### WORK REQUEST
Start to finish, print the entries exactly, and carry none of the pictures over.

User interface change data
════

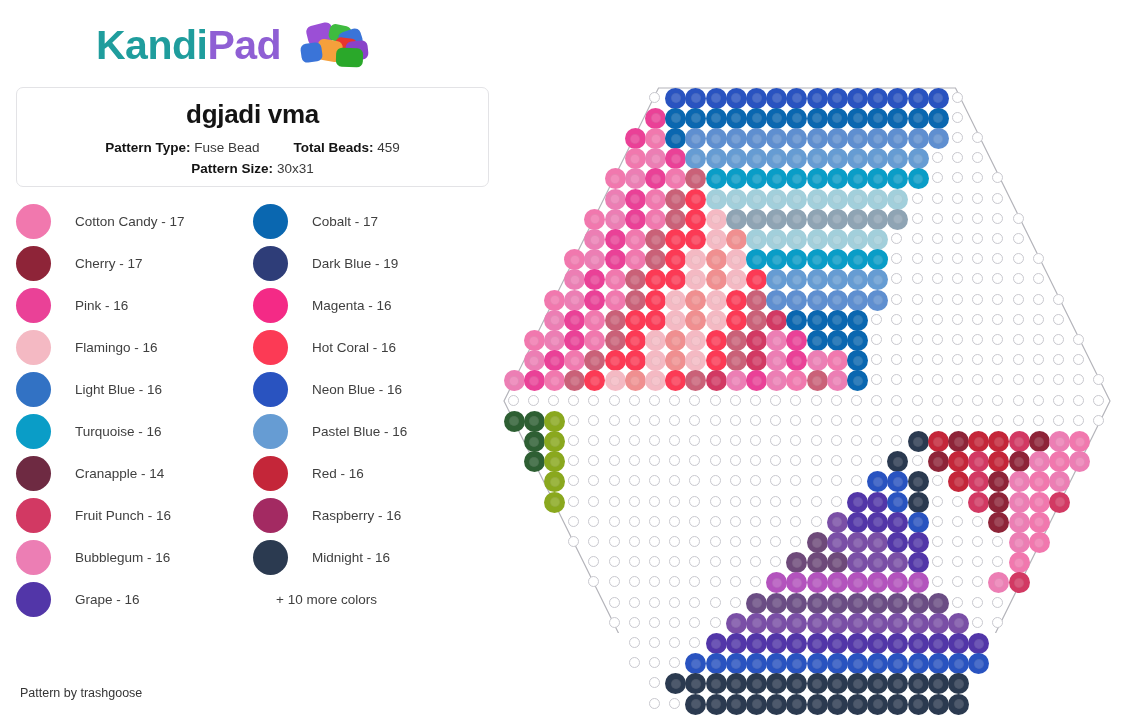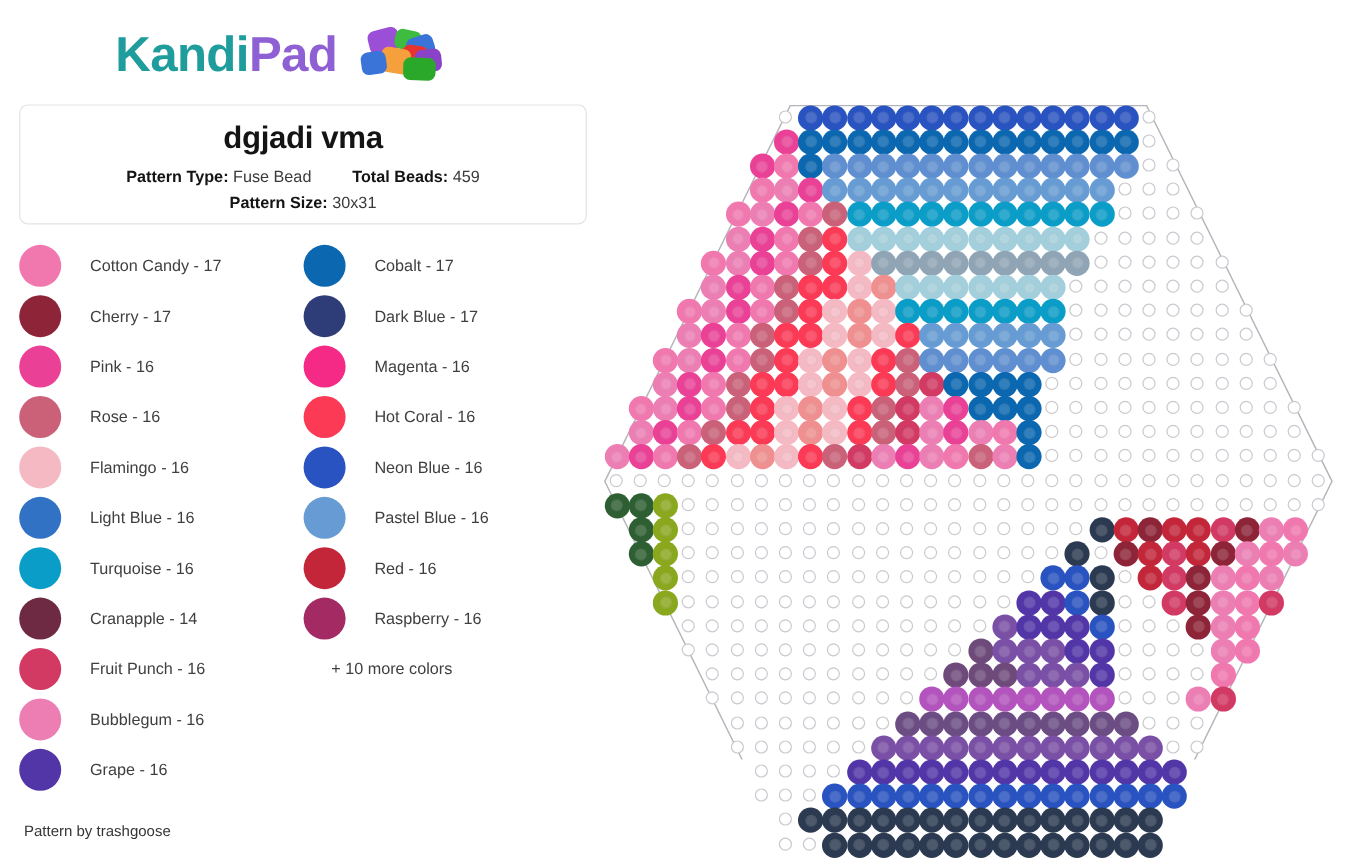--- a/index.html
+++ b/index.html
@@ -182,7 +182,7 @@
             </div>
             <div class="legend-item">
               <div class="swatch" style="background: rgb(46, 61, 120);"></div>
-              <div class="legend-label">Dark Blue - 17</div>
+              <div class="legend-label">Dark Blue - 19</div>
             </div>
             <div class="legend-item">
               <div class="swatch" style="background: rgb(244, 42, 134);"></div>

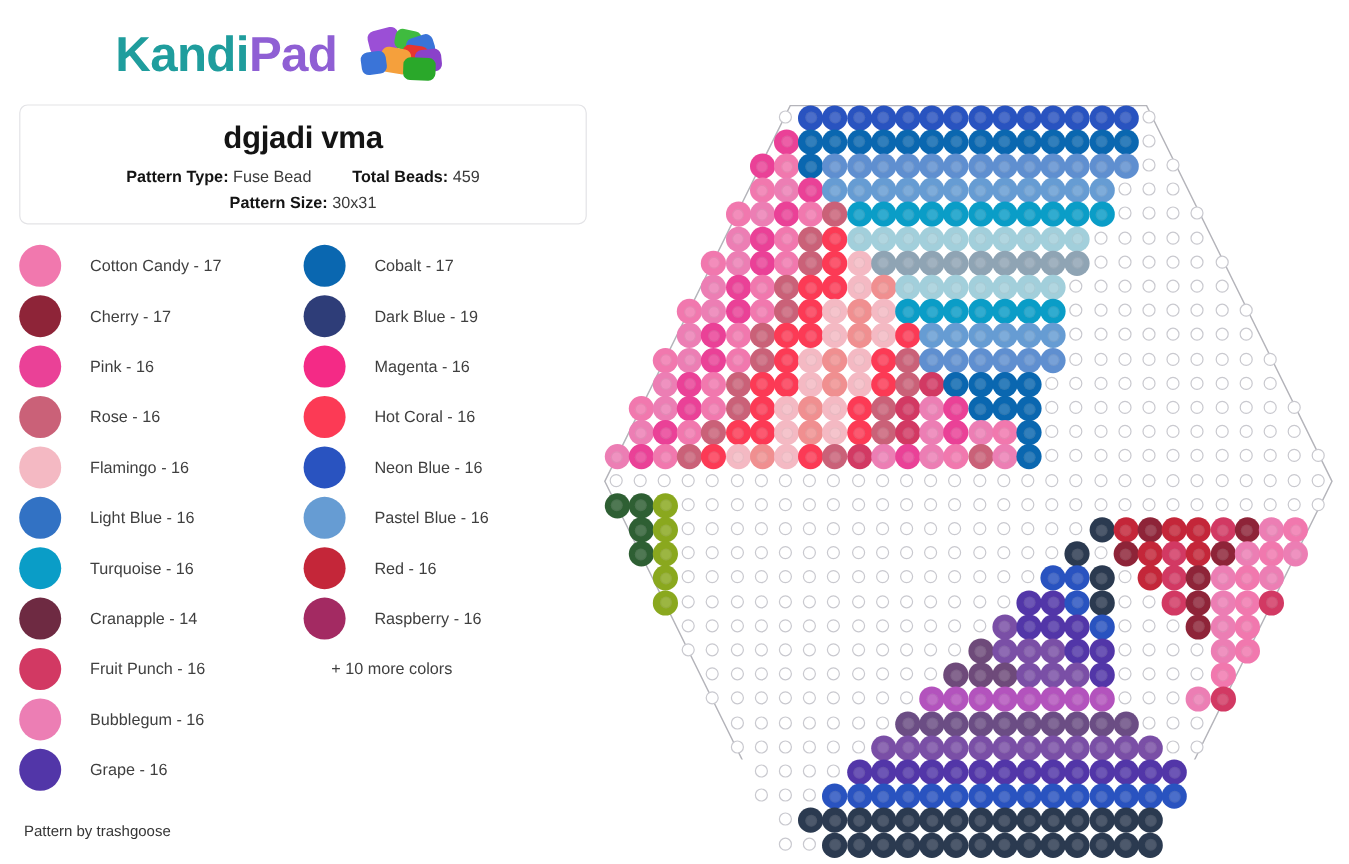--- a/index.html
+++ b/index.html
@@ -141,10 +141,6 @@
             <div class="legend-item">
               <div class="swatch" style="background: rgb(234, 65, 151);"></div>
               <div class="legend-label">Pink - 16</div>
-            </div>
-            <div class="legend-item">
-              <div class="swatch" style="background: rgb(202, 97, 120);"></div>
-              <div class="legend-label">Rose - 16</div>
             </div>
             <div class="legend-item">
               <div class="swatch" style="background: rgb(244, 185, 195);"></div>

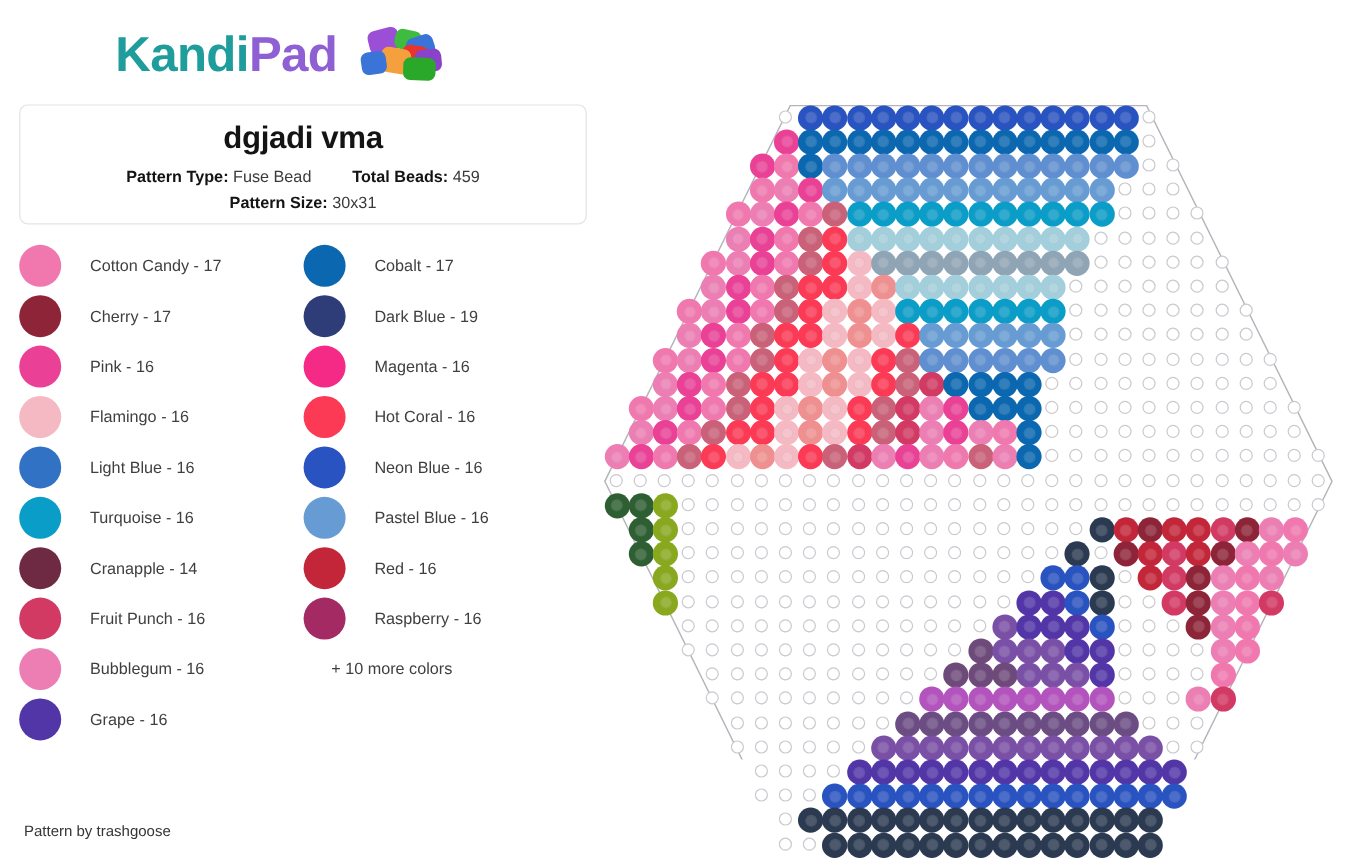--- a/index.html
+++ b/index.html
@@ -203,6 +203,10 @@
             <div class="legend-item">
               <div class="swatch" style="background: rgb(163, 42, 98);"></div>
               <div class="legend-label">Raspberry - 16</div>
+            </div>
+            <div class="legend-item">
+              <div class="swatch" style="background: rgb(43, 58, 80);"></div>
+              <div class="legend-label">Midnight - 16</div>
             </div>
             <div class="more-colors">
               <span>+ 10 more colors</span>

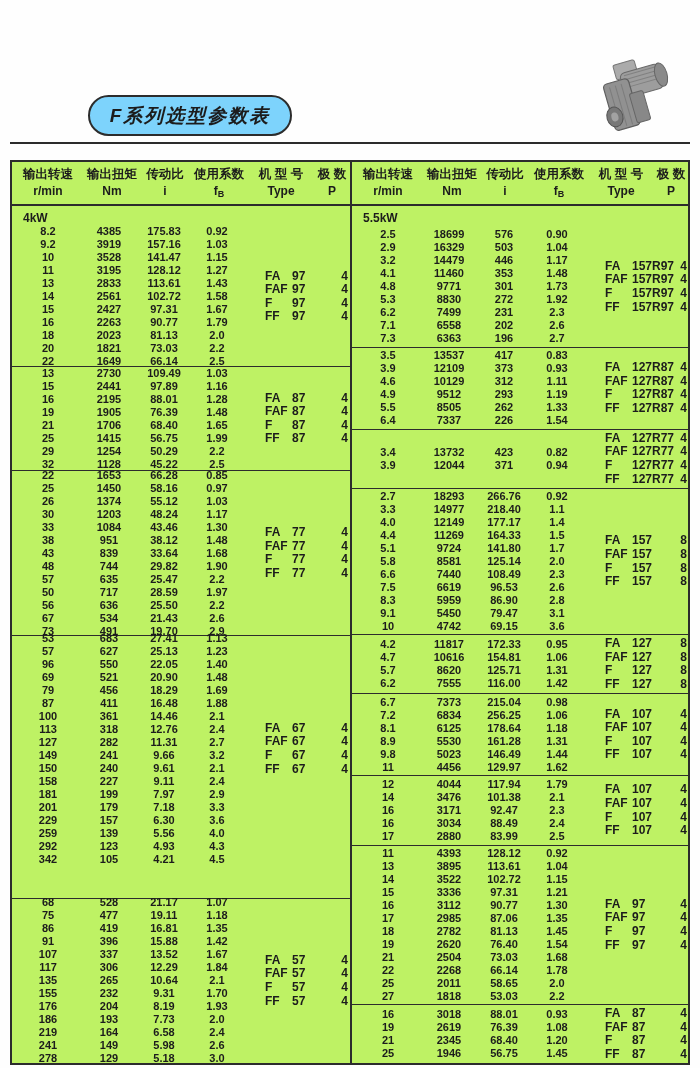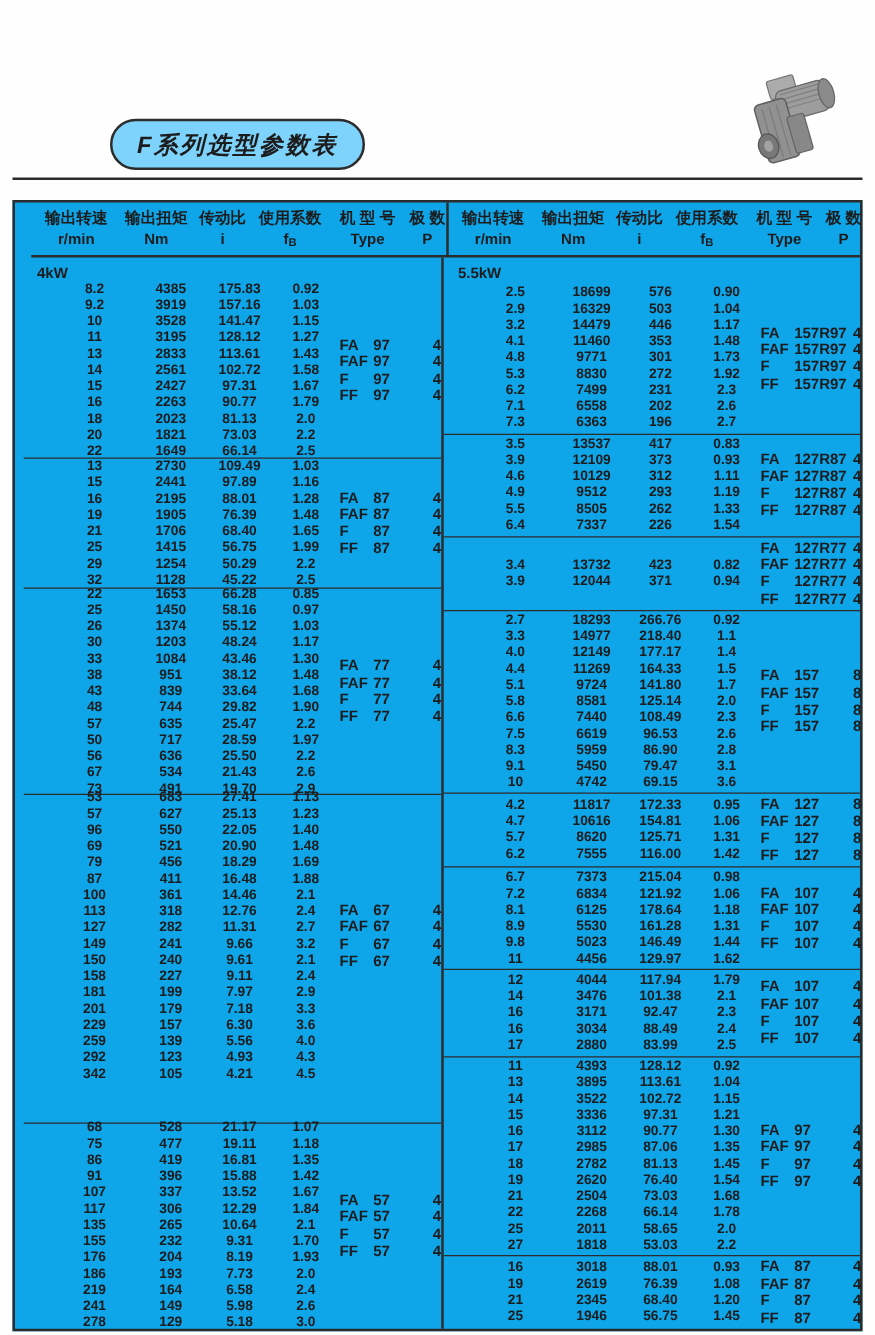--- a/index.html
+++ b/index.html
@@ -18,7 +18,7 @@
 
   .sel-table {
     position: absolute; left: 10px; top: 160px; width: 680px; height: 905px;
-    border: 2px solid #2c2c2c; display: flex; flex-direction: column; background: #0ea5e9; align-items: flex-end;
+    border: 2px solid #2c2c2c; display: flex; flex-direction: column; background: #bef264;
   }
   .thead { flex: none; height: 44px; display: flex; border-bottom: 2px solid #2c2c2c; }
   .half-h { width: 50%; display: grid; grid-template-columns: 72px 56px 50px 58px 66px 1fr; align-items: center; }

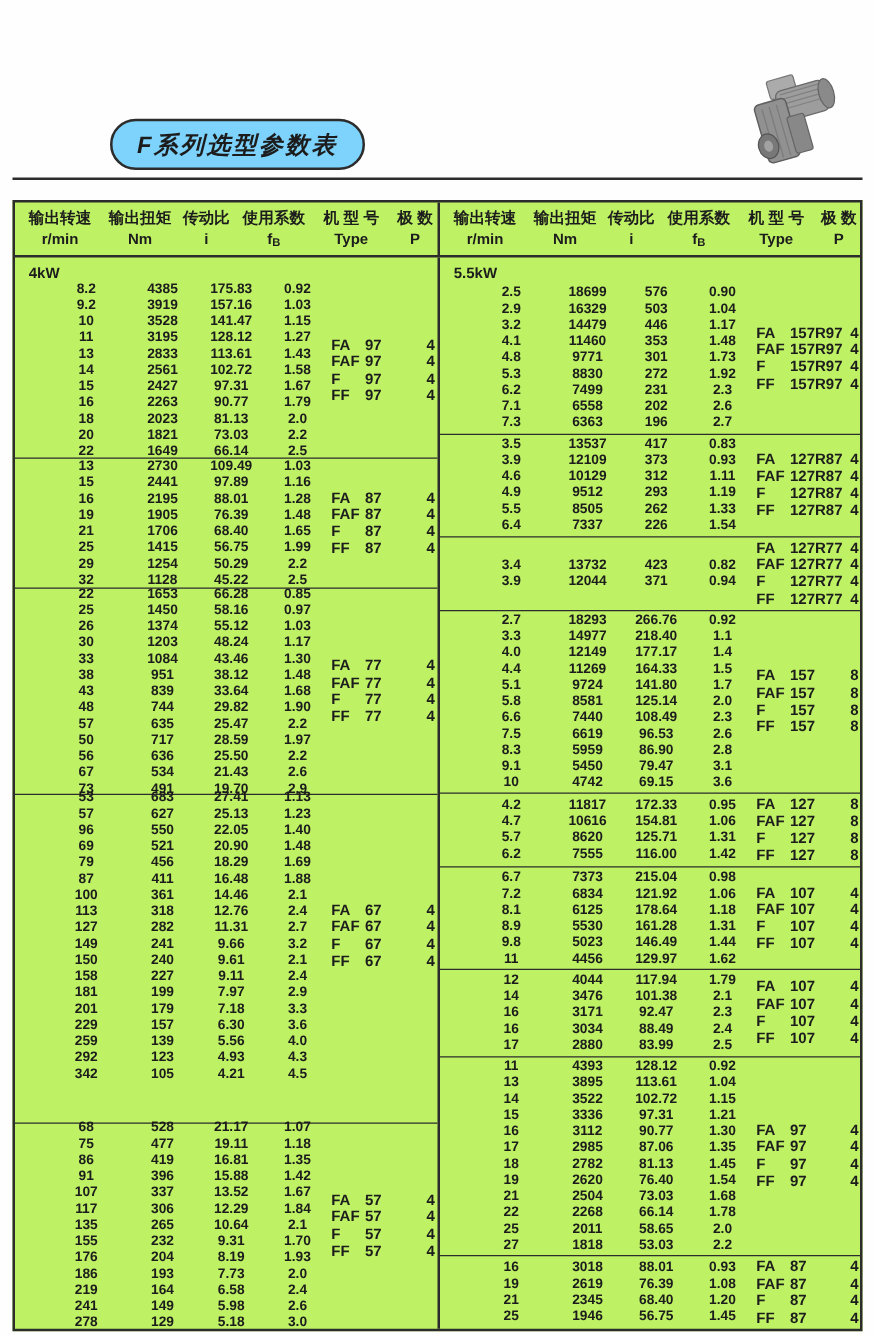--- a/index.html
+++ b/index.html
@@ -35,7 +35,7 @@
 
   .block { display: flex; padding: 2px 0; min-height: 0; }
   .block ~ .block { border-top: 1.5px solid #2c2c2c; }
-  .data-part { width: 228px; display: flex; flex-direction: column; justify-content: center; padding-left: 21px; }
+  .data-part { width: 228px; display: flex; flex-direction: column; justify-content: center; }
   .drow { display: grid; grid-template-columns: 72px 50px 60px 46px; height: 13px; line-height: 13px;
           font-size: 11px; font-weight: bold; }
   .drow span { text-align: center; }

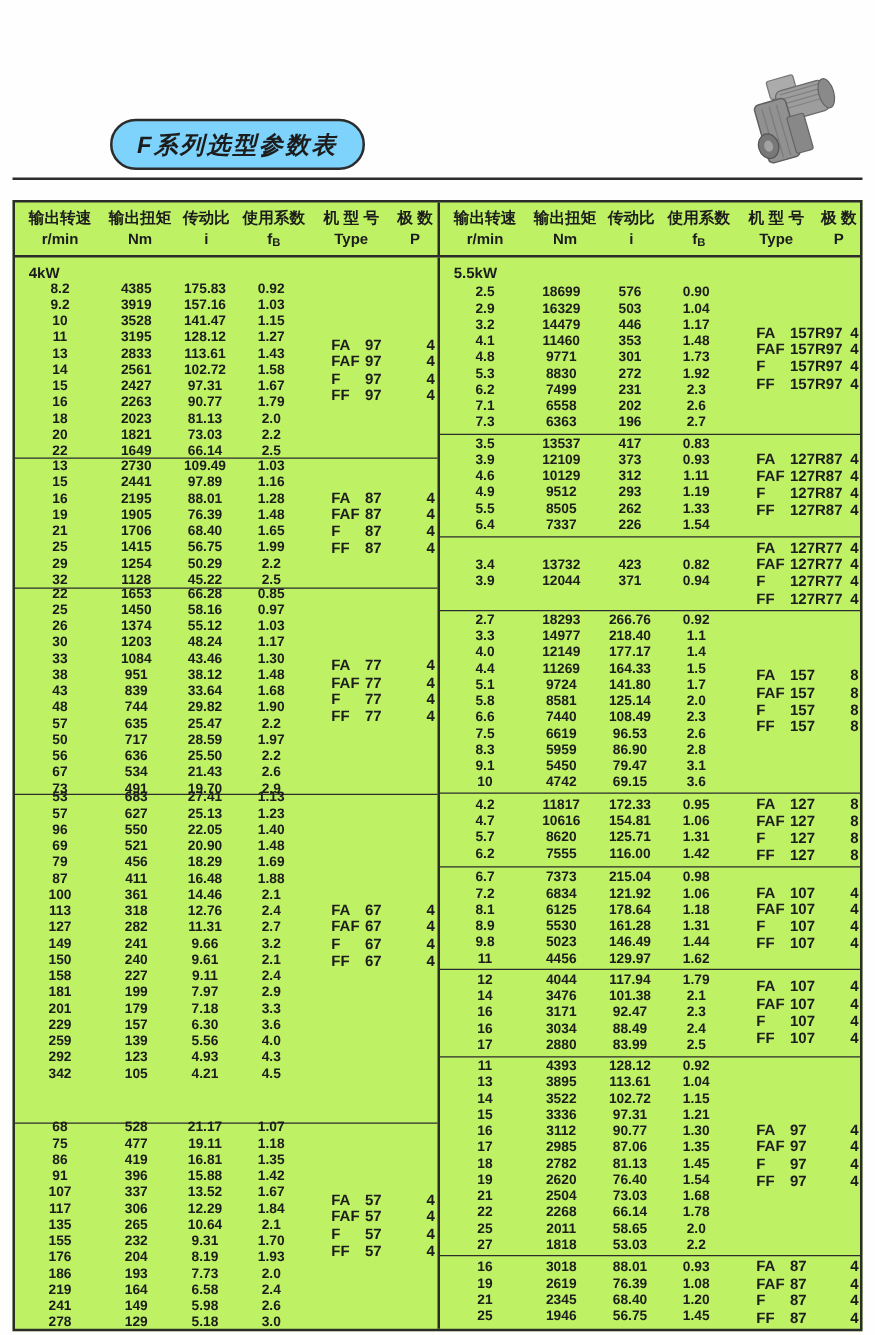--- a/index.html
+++ b/index.html
@@ -975,7 +975,7 @@
             <div class="drow">
               <span>7.2</span>
               <span>6834</span>
-              <span>121.92</span>
+              <span>256.25</span>
               <span>1.06</span>
             </div>
             <div class="drow">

════

### EXERCISE RESPONSE
--- a/index.html
+++ b/index.html
@@ -182,7 +182,7 @@
             </div>
             <div class="legend-item">
               <div class="swatch" style="background: rgb(46, 61, 120);"></div>
-              <div class="legend-label">Dark Blue - 17</div>
+              <div class="legend-label">Dark Blue - 19</div>
             </div>
             <div class="legend-item">
               <div class="swatch" style="background: rgb(244, 42, 134);"></div>

--- a/index.html
+++ b/index.html
@@ -141,10 +141,6 @@
             <div class="legend-item">
               <div class="swatch" style="background: rgb(234, 65, 151);"></div>
               <div class="legend-label">Pink - 16</div>
-            </div>
-            <div class="legend-item">
-              <div class="swatch" style="background: rgb(202, 97, 120);"></div>
-              <div class="legend-label">Rose - 16</div>
             </div>
             <div class="legend-item">
               <div class="swatch" style="background: rgb(244, 185, 195);"></div>

--- a/index.html
+++ b/index.html
@@ -203,6 +203,10 @@
             <div class="legend-item">
               <div class="swatch" style="background: rgb(163, 42, 98);"></div>
               <div class="legend-label">Raspberry - 16</div>
+            </div>
+            <div class="legend-item">
+              <div class="swatch" style="background: rgb(43, 58, 80);"></div>
+              <div class="legend-label">Midnight - 16</div>
             </div>
             <div class="more-colors">
               <span>+ 10 more colors</span>

--- a/index.html
+++ b/index.html
@@ -18,7 +18,7 @@
 
   .sel-table {
     position: absolute; left: 10px; top: 160px; width: 680px; height: 905px;
-    border: 2px solid #2c2c2c; display: flex; flex-direction: column; background: #0ea5e9; align-items: flex-end;
+    border: 2px solid #2c2c2c; display: flex; flex-direction: column; background: #bef264;
   }
   .thead { flex: none; height: 44px; display: flex; border-bottom: 2px solid #2c2c2c; }
   .half-h { width: 50%; display: grid; grid-template-columns: 72px 56px 50px 58px 66px 1fr; align-items: center; }

--- a/index.html
+++ b/index.html
@@ -35,7 +35,7 @@
 
   .block { display: flex; padding: 2px 0; min-height: 0; }
   .block ~ .block { border-top: 1.5px solid #2c2c2c; }
-  .data-part { width: 228px; display: flex; flex-direction: column; justify-content: center; padding-left: 21px; }
+  .data-part { width: 228px; display: flex; flex-direction: column; justify-content: center; }
   .drow { display: grid; grid-template-columns: 72px 50px 60px 46px; height: 13px; line-height: 13px;
           font-size: 11px; font-weight: bold; }
   .drow span { text-align: center; }

--- a/index.html
+++ b/index.html
@@ -975,7 +975,7 @@
             <div class="drow">
               <span>7.2</span>
               <span>6834</span>
-              <span>121.92</span>
+              <span>256.25</span>
               <span>1.06</span>
             </div>
             <div class="drow">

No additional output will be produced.